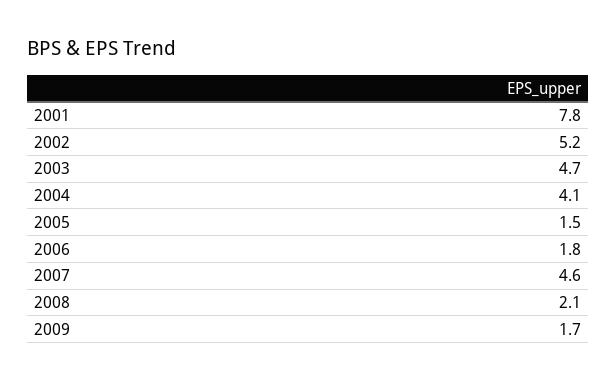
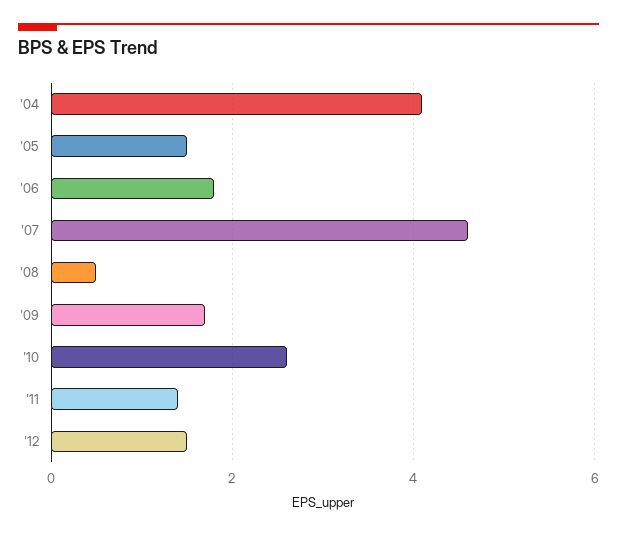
2001: 7.8 -> none
2002: 5.2 -> none
2003: 4.7 -> none
2008: 2.1 -> 0.5
'10: none -> 2.5
'11: none -> 1.5
'12: none -> 1.5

####################

→ WHAT YOU SHOULD DO: Your task is to copy every line of the entries that contains the string "none".

→ SOLUTION TO THIS PROBLEM:
2001: 7.8 -> none
2002: 5.2 -> none
2003: 4.7 -> none
'10: none -> 2.5
'11: none -> 1.5
'12: none -> 1.5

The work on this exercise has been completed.